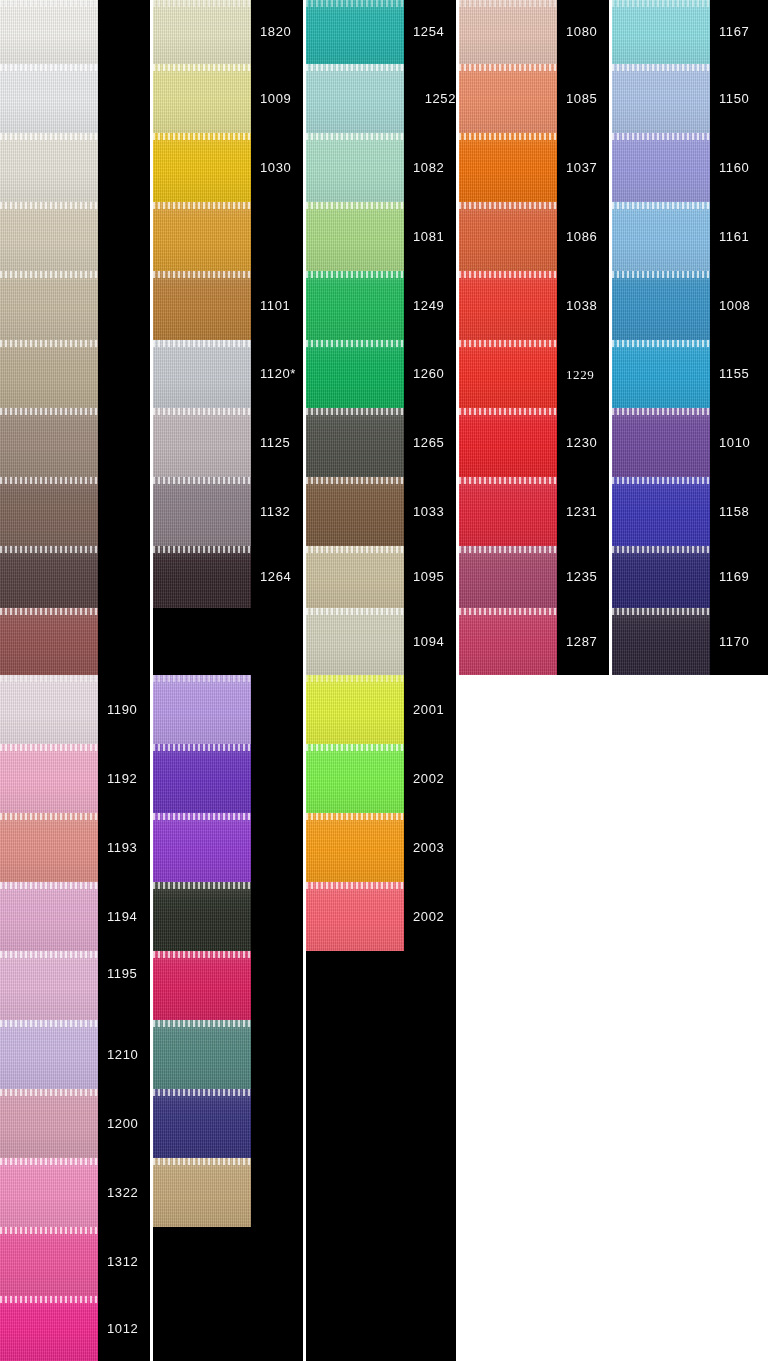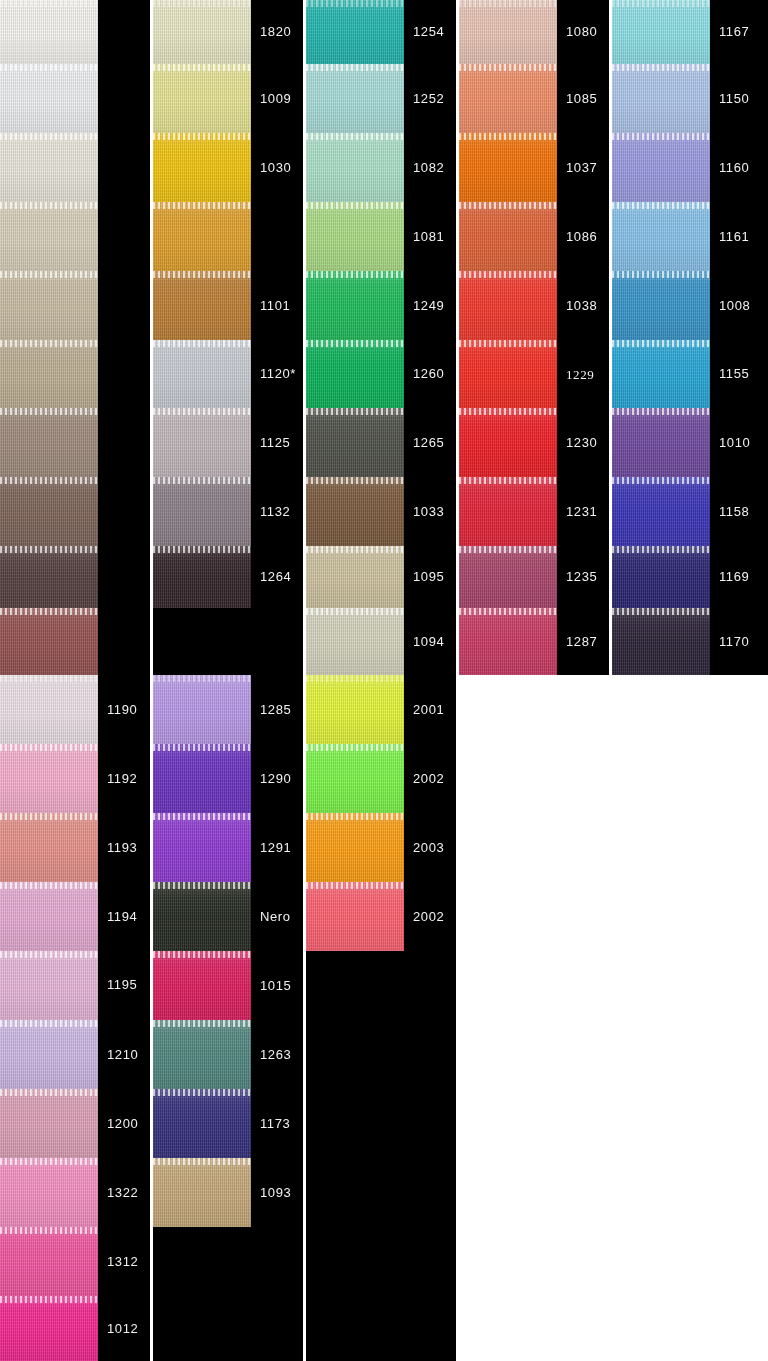--- a/index.html
+++ b/index.html
@@ -250,21 +250,21 @@
             <div class="weave"></div>
             <div class="stitch"></div>
           </div>
           <div class="swatch" title="1094" style="height: 67px; background: rgb(212, 210, 189);">
             <div class="weave"></div>
             <div class="stitch"></div>
           </div>
         </div>
         <div class="label-col">
           <div class="label" style="top: 25px;">1254</div>
-          <div class="label" style="top: 91.5px;">1252</div>
+          <div class="label" style="top: 91.5px; text-align: right;">1252</div>
           <div class="label" style="top: 160.5px;">1082</div>
           <div class="label" style="top: 229.5px;">1081</div>
           <div class="label" style="top: 298.5px;">1249</div>
           <div class="label" style="top: 367px;">1260</div>
           <div class="label" style="top: 435.5px;">1265</div>
           <div class="label" style="top: 504.5px;">1033</div>
           <div class="label" style="top: 570px;">1095</div>
           <div class="label" style="top: 634.5px;">1094</div>
         </div>
       </div>
@@ -425,21 +425,21 @@
           <div class="swatch" title="1012" style="height: 65px; background: rgb(242, 39, 143);">
             <div class="weave"></div>
             <div class="stitch"></div>
           </div>
         </div>
         <div class="label-col">
           <div class="label" style="top: 27.5px;">1190</div>
           <div class="label" style="top: 96.5px;">1192</div>
           <div class="label" style="top: 165.5px;">1193</div>
           <div class="label" style="top: 234.5px;">1194</div>
-          <div class="label" style="top: 303px;">1195</div>
+          <div class="label" style="top: 292px;">1195</div>
           <div class="label" style="top: 372.5px;">1210</div>
           <div class="label" style="top: 441.5px;">1200</div>
           <div class="label" style="top: 510.5px;">1322</div>
           <div class="label" style="top: 579.5px;">1312</div>
           <div class="label" style="top: 646.5px;">1012</div>
         </div>
       </div>
       <div class="gutter" style="flex: 0 0 3px;"></div>
       <div class="card" style="flex: 0 0 150px; background: rgb(0, 0, 0);">
         <div class="swatch-col" style="flex: 0 0 98px;">
@@ -469,30 +469,20 @@
           </div>
           <div class="swatch" title="1173" style="height: 69px; background: rgb(52, 48, 124);">
             <div class="weave"></div>
             <div class="stitch"></div>
           </div>
           <div class="swatch" title="1093" style="height: 69px; background: rgb(197, 168, 121);">
             <div class="weave"></div>
             <div class="stitch"></div>
           </div>
         </div>
-        <div class="label-col">
-          <div class="label" style="top: 27.5px;">1285</div>
-          <div class="label" style="top: 96.5px;">1290</div>
-          <div class="label" style="top: 165.5px;">1291</div>
-          <div class="label" style="top: 234.5px;">Nero</div>
-          <div class="label" style="top: 303.5px;">1015</div>
-          <div class="label" style="top: 372.5px;">1263</div>
-          <div class="label" style="top: 441.5px;">1173</div>
-          <div class="label" style="top: 510.5px;">1093</div>
-        </div>
       </div>
       <div class="gutter" style="flex: 0 0 3px;"></div>
       <div class="card" style="flex: 0 0 150px; background: rgb(0, 0, 0);">
         <div class="swatch-col" style="flex: 0 0 98px;">
           <div class="swatch first" title="2001" style="height: 69px; background: rgb(228, 244, 58);">
             <div class="weave"></div>
             <div class="stitch"></div>
           </div>
           <div class="swatch" title="2002" style="height: 69px; background: rgb(123, 244, 73);">
             <div class="weave"></div>

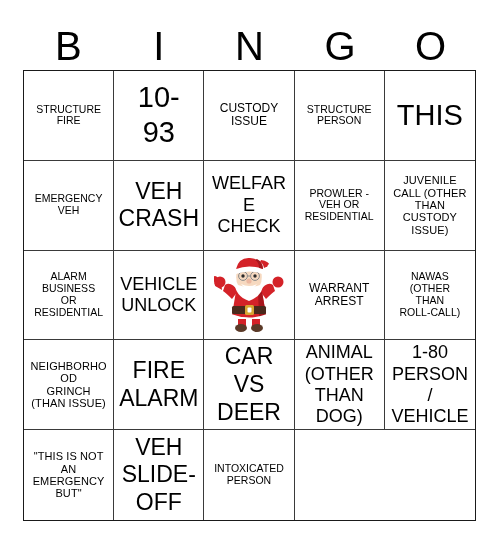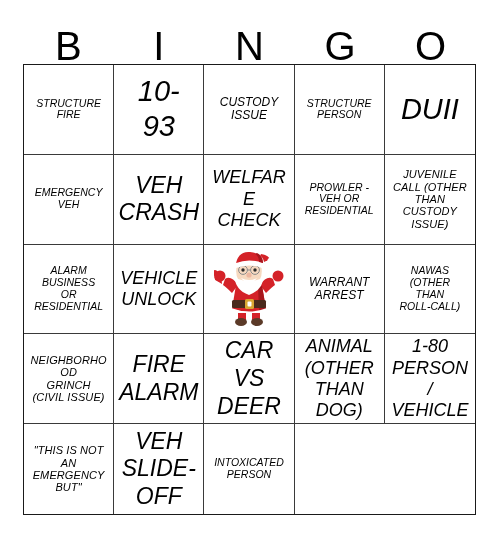--- a/index.html
+++ b/index.html
@@ -39,29 +39,28 @@
     letter-spacing: 0px;
     font-weight: 400;
     color: #000000;
     padding-bottom: 2px;
     box-sizing: border-box;
   }
   
   #grid {
     position: absolute;
     left: 23px;
-    top: 64px;
+    top: 70px;
     width: 453px;
     height: 451px;
     border: 1.5px solid #1a1a1a;
     box-sizing: border-box;
     display: grid;
     grid-template-columns: repeat(5, 1fr);
     grid-template-rows: repeat(5, 1fr);
-    font-style: italic;
   }
   .cell {
     border-right: 1px solid #3a3a3a;
     border-bottom: 1px solid #3a3a3a;
     box-sizing: border-box;
     display: flex;
     align-items: center;
     justify-content: center;
     text-align: center;
     padding: 2px 3px;
@@ -120,21 +119,21 @@
     </div>
     <div class="cell">
       <span class="cell-text fs-md">CUSTODY
 ISSUE</span>
     </div>
     <div class="cell">
       <span class="cell-text fs-sm">STRUCTURE
 PERSON</span>
     </div>
     <div class="cell">
-      <span class="cell-text fs-xxl">DUII</span>
+      <span class="cell-text fs-xxl">THIS</span>
     </div>
 
     <div class="cell">
       <span class="cell-text fs-sm">EMERGENCY
 VEH</span>
     </div>
     <div class="cell">
       <span class="cell-text fs-xl">VEH
 CRASH</span>
     </div>
@@ -227,21 +226,21 @@
     <div class="cell">
       <span class="cell-text fs-sm">NAWAS
 (OTHER
 THAN
 ROLL-CALL)</span>
     </div>
 
     <div class="cell">
       <span class="cell-text fs-xs">NEIGHBORHOOD
 GRINCH
-(CIVIL ISSUE)</span>
+(THAN ISSUE)</span>
     </div>
     <div class="cell">
       <span class="cell-text fs-xl">FIRE
 ALARM</span>
     </div>
     <div class="cell">
       <span class="cell-text fs-xl">CAR
 VS
 DEER</span>
     </div>

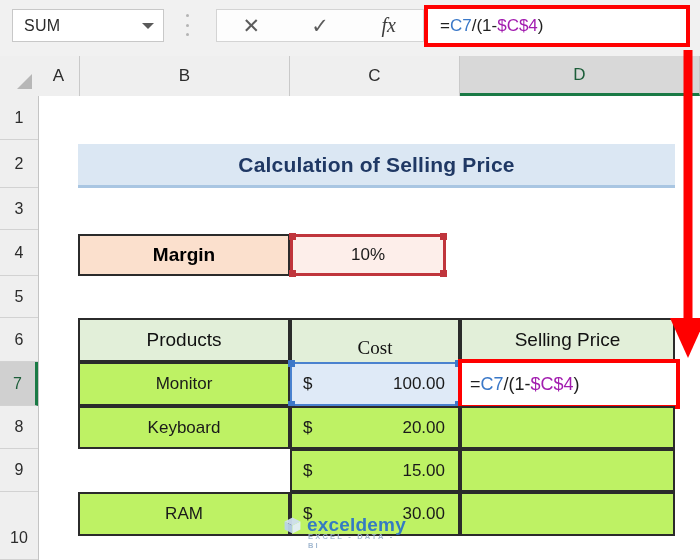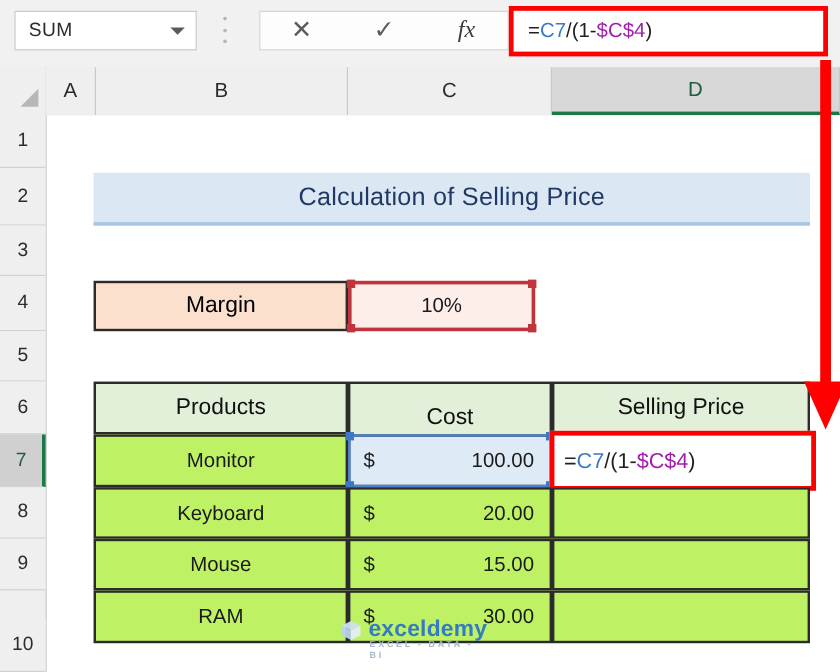--- a/index.html
+++ b/index.html
@@ -160,21 +160,21 @@
     background: #ffffff;
     overflow: hidden;
   }
   .cell {
     position: absolute;
     box-sizing: border-box;
     display: flex; align-items: center;
     font-size: 17px;
   }
   .ctr { justify-content: center; }
-  .bold { font-weight: normal; }
+  .bold { font-weight: bold; }
 
   #title-cell {
     background: #dbe7f3;
     border-bottom: 3px solid #a9c6e2;
     color: #1f3864;
     font-size: 21px;
     letter-spacing: .2px;
   }
   #margin-label-cell {
     background: #fbe0cd;
@@ -365,21 +365,21 @@
   <div class="refbox red" style="left:251px;top:138px;width:156px;height:42px;">
     <span class="h tl"></span>
     <span class="h tr"></span>
     <span class="h bl"></span>
     <span class="h br"></span>
   </div>
 
   <div class="cell ctr thead-cell" style="left:39px;top:222px;width:212px;height:44px;">
     <span>Products</span>
   </div>
-  <div class="cell ctr thead-cell" style="left:251px;top:222px;width:170px;height:60px;">
+  <div class="cell ctr thead-cell" style="left:251px;top:222px;width:170px;height:60px;font-family:Liberation Serif, serif;">
     <span>Cost</span>
   </div>
   <div class="cell ctr thead-cell" style="left:421px;top:222px;width:215px;height:44px;">
     <span>Selling Price</span>
   </div>
 
   <div class="cell ctr tbody-cell" style="left:39px;top:266px;width:212px;height:44px;">
     <span>Monitor</span>
   </div>
   <div class="cell money tbody-cell cell-c7-highlight" style="left:251px;top:266px;width:170px;height:44px;">
@@ -406,23 +406,20 @@
     <span>Keyboard</span>
   </div>
   <div class="cell money tbody-cell" style="left:251px;top:310px;width:170px;height:43px;">
     <span>$</span>
     <span>20.00</span>
   </div>
   <div class="cell tbody-cell" style="left:421px;top:310px;width:215px;height:43px;">
     <span></span>
   </div>
 
-  <div class="cell ctr tbody-cell" style="left:39px;top:353px;width:212px;height:43px;">
-    <span>Mouse</span>
-  </div>
   <div class="cell money tbody-cell" style="left:251px;top:353px;width:170px;height:43px;">
     <span>$</span>
     <span>15.00</span>
   </div>
   <div class="cell tbody-cell" style="left:421px;top:353px;width:215px;height:43px;">
     <span></span>
   </div>
 
   <div class="cell ctr tbody-cell" style="left:39px;top:396px;width:212px;height:44px;">
     <span>RAM</span>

### WHAT TO WORK ON
Restate all of the data word for word and include no pictures.

### ANSWER SPACE
--- a/index.html
+++ b/index.html
@@ -250,21 +250,21 @@
             <div class="weave"></div>
             <div class="stitch"></div>
           </div>
           <div class="swatch" title="1094" style="height: 67px; background: rgb(212, 210, 189);">
             <div class="weave"></div>
             <div class="stitch"></div>
           </div>
         </div>
         <div class="label-col">
           <div class="label" style="top: 25px;">1254</div>
-          <div class="label" style="top: 91.5px;">1252</div>
+          <div class="label" style="top: 91.5px; text-align: right;">1252</div>
           <div class="label" style="top: 160.5px;">1082</div>
           <div class="label" style="top: 229.5px;">1081</div>
           <div class="label" style="top: 298.5px;">1249</div>
           <div class="label" style="top: 367px;">1260</div>
           <div class="label" style="top: 435.5px;">1265</div>
           <div class="label" style="top: 504.5px;">1033</div>
           <div class="label" style="top: 570px;">1095</div>
           <div class="label" style="top: 634.5px;">1094</div>
         </div>
       </div>
@@ -425,21 +425,21 @@
           <div class="swatch" title="1012" style="height: 65px; background: rgb(242, 39, 143);">
             <div class="weave"></div>
             <div class="stitch"></div>
           </div>
         </div>
         <div class="label-col">
           <div class="label" style="top: 27.5px;">1190</div>
           <div class="label" style="top: 96.5px;">1192</div>
           <div class="label" style="top: 165.5px;">1193</div>
           <div class="label" style="top: 234.5px;">1194</div>
-          <div class="label" style="top: 303px;">1195</div>
+          <div class="label" style="top: 292px;">1195</div>
           <div class="label" style="top: 372.5px;">1210</div>
           <div class="label" style="top: 441.5px;">1200</div>
           <div class="label" style="top: 510.5px;">1322</div>
           <div class="label" style="top: 579.5px;">1312</div>
           <div class="label" style="top: 646.5px;">1012</div>
         </div>
       </div>
       <div class="gutter" style="flex: 0 0 3px;"></div>
       <div class="card" style="flex: 0 0 150px; background: rgb(0, 0, 0);">
         <div class="swatch-col" style="flex: 0 0 98px;">
@@ -469,30 +469,20 @@
           </div>
           <div class="swatch" title="1173" style="height: 69px; background: rgb(52, 48, 124);">
             <div class="weave"></div>
             <div class="stitch"></div>
           </div>
           <div class="swatch" title="1093" style="height: 69px; background: rgb(197, 168, 121);">
             <div class="weave"></div>
             <div class="stitch"></div>
           </div>
         </div>
-        <div class="label-col">
-          <div class="label" style="top: 27.5px;">1285</div>
-          <div class="label" style="top: 96.5px;">1290</div>
-          <div class="label" style="top: 165.5px;">1291</div>
-          <div class="label" style="top: 234.5px;">Nero</div>
-          <div class="label" style="top: 303.5px;">1015</div>
-          <div class="label" style="top: 372.5px;">1263</div>
-          <div class="label" style="top: 441.5px;">1173</div>
-          <div class="label" style="top: 510.5px;">1093</div>
-        </div>
       </div>
       <div class="gutter" style="flex: 0 0 3px;"></div>
       <div class="card" style="flex: 0 0 150px; background: rgb(0, 0, 0);">
         <div class="swatch-col" style="flex: 0 0 98px;">
           <div class="swatch first" title="2001" style="height: 69px; background: rgb(228, 244, 58);">
             <div class="weave"></div>
             <div class="stitch"></div>
           </div>
           <div class="swatch" title="2002" style="height: 69px; background: rgb(123, 244, 73);">
             <div class="weave"></div>

--- a/index.html
+++ b/index.html
@@ -39,29 +39,28 @@
     letter-spacing: 0px;
     font-weight: 400;
     color: #000000;
     padding-bottom: 2px;
     box-sizing: border-box;
   }
   
   #grid {
     position: absolute;
     left: 23px;
-    top: 64px;
+    top: 70px;
     width: 453px;
     height: 451px;
     border: 1.5px solid #1a1a1a;
     box-sizing: border-box;
     display: grid;
     grid-template-columns: repeat(5, 1fr);
     grid-template-rows: repeat(5, 1fr);
-    font-style: italic;
   }
   .cell {
     border-right: 1px solid #3a3a3a;
     border-bottom: 1px solid #3a3a3a;
     box-sizing: border-box;
     display: flex;
     align-items: center;
     justify-content: center;
     text-align: center;
     padding: 2px 3px;
@@ -120,21 +119,21 @@
     </div>
     <div class="cell">
       <span class="cell-text fs-md">CUSTODY
 ISSUE</span>
     </div>
     <div class="cell">
       <span class="cell-text fs-sm">STRUCTURE
 PERSON</span>
     </div>
     <div class="cell">
-      <span class="cell-text fs-xxl">DUII</span>
+      <span class="cell-text fs-xxl">THIS</span>
     </div>
 
     <div class="cell">
       <span class="cell-text fs-sm">EMERGENCY
 VEH</span>
     </div>
     <div class="cell">
       <span class="cell-text fs-xl">VEH
 CRASH</span>
     </div>
@@ -227,21 +226,21 @@
     <div class="cell">
       <span class="cell-text fs-sm">NAWAS
 (OTHER
 THAN
 ROLL-CALL)</span>
     </div>
 
     <div class="cell">
       <span class="cell-text fs-xs">NEIGHBORHOOD
 GRINCH
-(CIVIL ISSUE)</span>
+(THAN ISSUE)</span>
     </div>
     <div class="cell">
       <span class="cell-text fs-xl">FIRE
 ALARM</span>
     </div>
     <div class="cell">
       <span class="cell-text fs-xl">CAR
 VS
 DEER</span>
     </div>

--- a/index.html
+++ b/index.html
@@ -160,21 +160,21 @@
     background: #ffffff;
     overflow: hidden;
   }
   .cell {
     position: absolute;
     box-sizing: border-box;
     display: flex; align-items: center;
     font-size: 17px;
   }
   .ctr { justify-content: center; }
-  .bold { font-weight: normal; }
+  .bold { font-weight: bold; }
 
   #title-cell {
     background: #dbe7f3;
     border-bottom: 3px solid #a9c6e2;
     color: #1f3864;
     font-size: 21px;
     letter-spacing: .2px;
   }
   #margin-label-cell {
     background: #fbe0cd;
@@ -365,21 +365,21 @@
   <div class="refbox red" style="left:251px;top:138px;width:156px;height:42px;">
     <span class="h tl"></span>
     <span class="h tr"></span>
     <span class="h bl"></span>
     <span class="h br"></span>
   </div>
 
   <div class="cell ctr thead-cell" style="left:39px;top:222px;width:212px;height:44px;">
     <span>Products</span>
   </div>
-  <div class="cell ctr thead-cell" style="left:251px;top:222px;width:170px;height:60px;">
+  <div class="cell ctr thead-cell" style="left:251px;top:222px;width:170px;height:60px;font-family:Liberation Serif, serif;">
     <span>Cost</span>
   </div>
   <div class="cell ctr thead-cell" style="left:421px;top:222px;width:215px;height:44px;">
     <span>Selling Price</span>
   </div>
 
   <div class="cell ctr tbody-cell" style="left:39px;top:266px;width:212px;height:44px;">
     <span>Monitor</span>
   </div>
   <div class="cell money tbody-cell cell-c7-highlight" style="left:251px;top:266px;width:170px;height:44px;">
@@ -406,23 +406,20 @@
     <span>Keyboard</span>
   </div>
   <div class="cell money tbody-cell" style="left:251px;top:310px;width:170px;height:43px;">
     <span>$</span>
     <span>20.00</span>
   </div>
   <div class="cell tbody-cell" style="left:421px;top:310px;width:215px;height:43px;">
     <span></span>
   </div>
 
-  <div class="cell ctr tbody-cell" style="left:39px;top:353px;width:212px;height:43px;">
-    <span>Mouse</span>
-  </div>
   <div class="cell money tbody-cell" style="left:251px;top:353px;width:170px;height:43px;">
     <span>$</span>
     <span>15.00</span>
   </div>
   <div class="cell tbody-cell" style="left:421px;top:353px;width:215px;height:43px;">
     <span></span>
   </div>
 
   <div class="cell ctr tbody-cell" style="left:39px;top:396px;width:212px;height:44px;">
     <span>RAM</span>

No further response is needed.